依著齊澈過去的性子,定會叫人痛打來者一頓,然後再把他扔出府宅。

受影剎蠱毒所限,諸多惡念無法興起。

眉頭輕蹙,收起不耐道:“既然是來找牧兄弟,你就把他帶過去。”

家丁只會把人像條野犬一樣趕走,還得留在府中,一時不知該怎麼辦,請示道:“少爺,然後呢?”

“等事情辦完了,送他出府。”

……

白無涯終究是踏海境強者,即便是暗中下毒,有武道圖騰護持,未必能夠得逞。

陳飛燕並沒有急於一時。

身著月白錦繡長衫,女扮男裝,在院中修煉影神訣。

家丁帶著碎布棉衫老頭來時,恰好執行十二週天。

將本源靈氣歸入丹田,撥出一口濁氣,明眸看向穿徑而來的兩人。

秀眉輕蹙,問道:“此人是誰?”

她昨夜去過白無涯下榻的客棧,深知這位八境武道強者,仍對牧北辰懷有十足強烈的殺心。

城中局勢難辨之際,家丁帶陌生人來此,令她心有不悅。

牧北辰開啟門,視線掃過兩人面龐。

老者一見牧北辰,立馬伸指指向他:

“老夫曉得你是誰。你就是救下鳶娘母子,又把屢次三番在城中禍害良家婦人的周挺,送下地獄的牧兄弟。”

牧北辰平靜道:“以前輩的年紀,叫我牧兄弟,恐怕有些不妥。”

天玄大陸,十五歲為成年之期。

即便已是成年男子,與足有百餘歲的老頭稱兄道弟,還沒到那個火候。

老者豁然大笑:“如此稱謂,倒是老夫唐突了。”

家丁疑惑道:“糟老頭子,你不是說在茶館見過牧大爺。難道你不知道,他是個十五六歲的少年?”

陳飛燕喝道:“休得胡言!”

家丁知道她有融煉境,不敢違逆,躬身站立。

“你先退下。”

家丁趕忙離開別院。

牧北辰問道:“前輩,你來齊府找我,所為何事?”

老者雙手負於身後:“老夫先問你一個問題。”

牧北辰平靜道:“請問。”

老者目視牧北辰雙眸,問道:“你身為一個外來者,為何要做這些事?”

牧北辰看了陳飛燕一眼,從容笑道:“原因很簡單,我樂意。”

老者愣怔片刻,接著又是大笑:“牧小友的話,當真是出人意料。”

牧北辰下了臺階,仍是比老者高出半個頭。

儘管明面上是武道廢人,眉眼間的氣勢,卻是沒有半點自卑。

“明人不說暗話,你來找我,究竟是有何事?”

老者平和道:“老夫想讓你殺一個人。”

陳飛燕皺眉道:“如果是想買兇殺人,可以把銀子送到影剎。自會有精通暗殺術的人,幫你解決掉目標。”

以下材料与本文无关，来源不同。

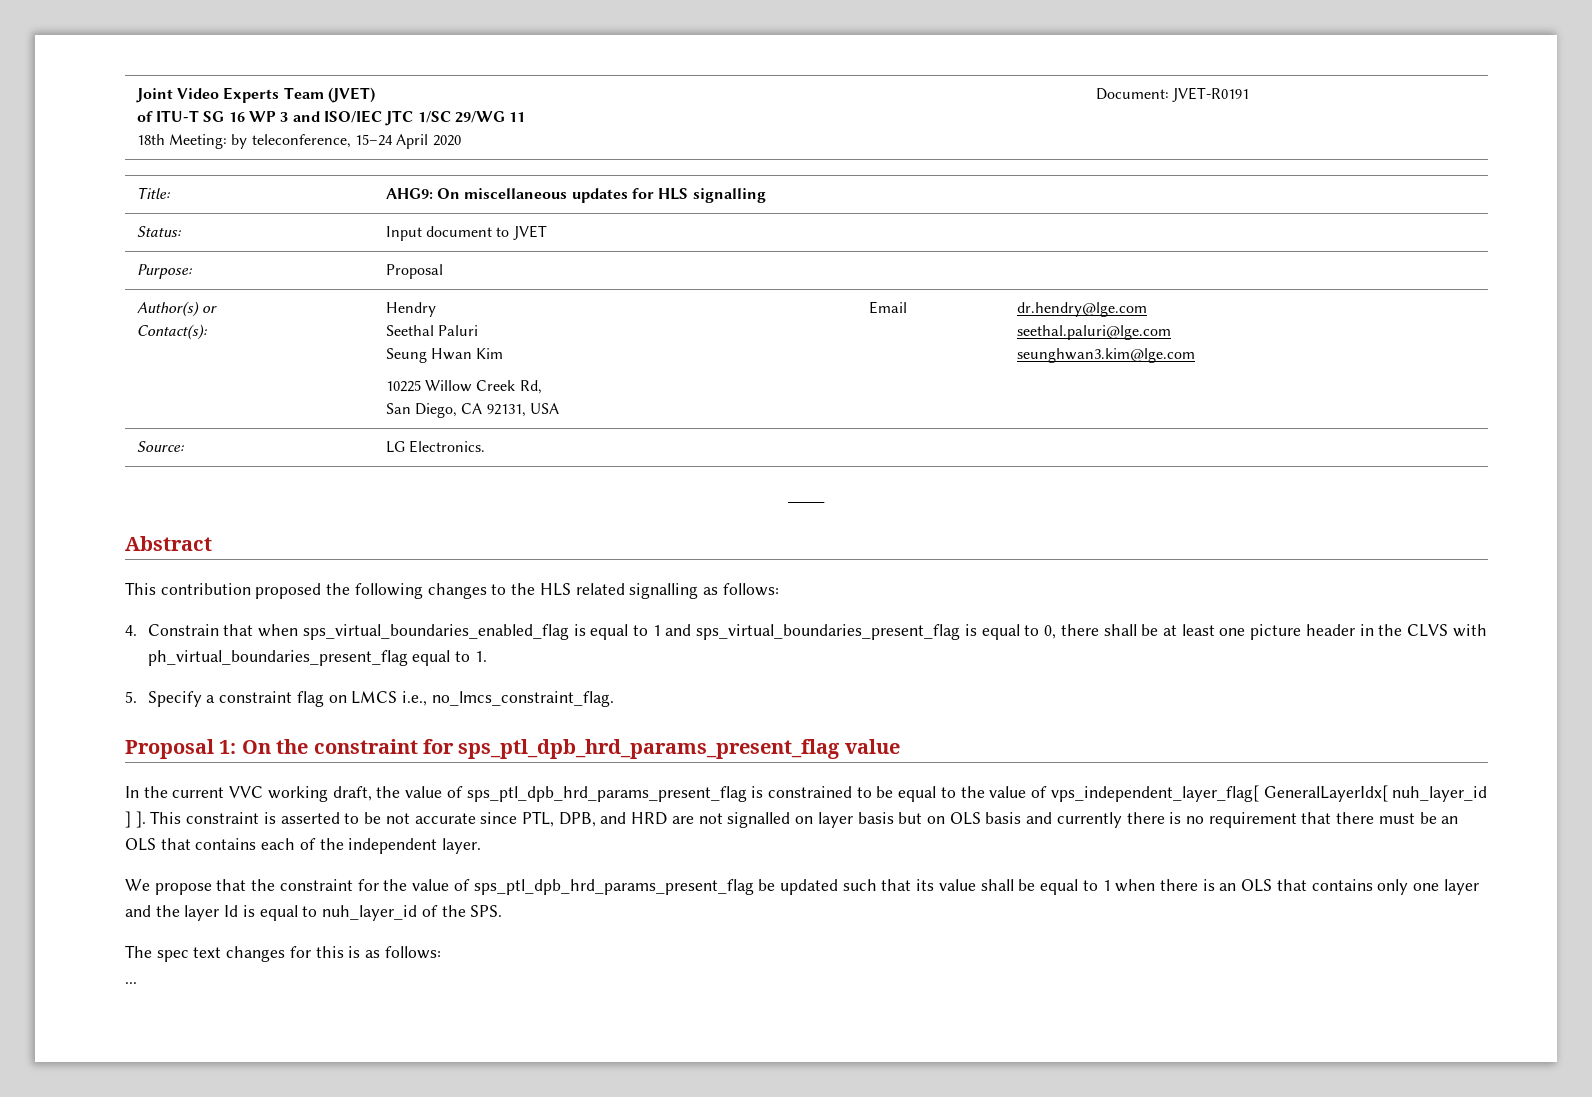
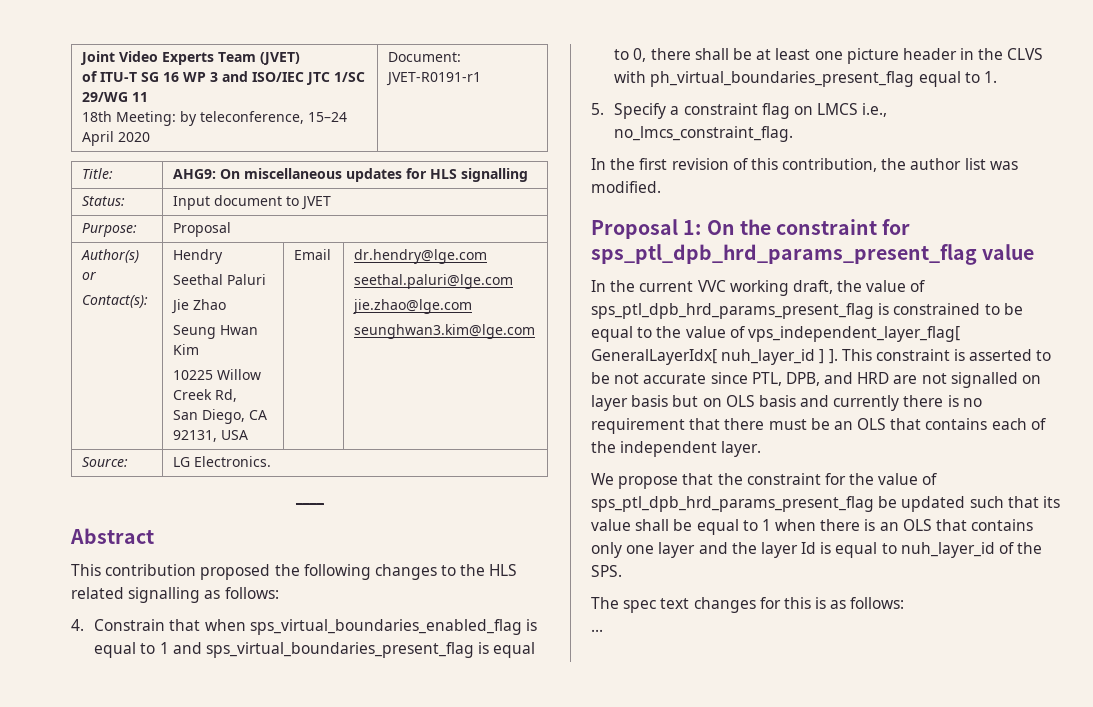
  Joint Video Experts Team (JVET)
  of ITU-T SG 16 WP 3 and ISO/IEC JTC 1/SC 29/WG 11
- 18th Meeting: by teleconference, 15–24 April 2020 | Document: JVET-R0191
+ 18th Meeting: by teleconference, 15–24 April 2020 | Document: JVET-R0191-r1
  Author(s) or
  Contact(s): | Hendry
  Seethal Paluri
+ Jie Zhao
  Seung Hwan Kim
  10225 Willow Creek Rd,
  San Diego, CA 92131, USA | Email | dr.hendry@lge.com
  seethal.paluri@lge.com
+ jie.zhao@lge.com
+ In the first revision of this contribution, the author list was modified.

老者搖頭晃腦:“我不找臭名昭著的影剎,就單找牧小友。”

牧北辰伸出左手,阻住欲要再言的陳飛燕,說道:“我出手殺人,全憑心意。從沒見過前輩,卻要幫你做事,於理恐怕不合。”

老者看著牧北辰,昏黃老眼綻放精光:“天下熙攘,皆為利往。你不肯做,只是利益還不夠豐厚。”

陳飛燕愈發討厭突然到訪的老者。

只是牧北辰在旁,不想多加干涉。

內心裡,卻是把他罵了個狗血淋頭。

牧北辰從老者眼神中,讀懂了他的心思,唇角挑起一抹弧度:“前輩,想來是知道我要何物。”

老者釋放武道氣勁。

第七境撼山境的威壓,在院中迴盪。

“你應該知道,我為何會來找你。”

第七境的老者,無法力敵之人,只有踏海境的白無涯。

牧北辰理清來龍去脈,說道:“雖不知前輩和白無涯有何過節,但是隻要想殺他,我定會幫個場子。”

老者眼含怒火:“老夫揹負血海深仇。而今只有一個念頭,就是讓白無涯死在蒼龍城。”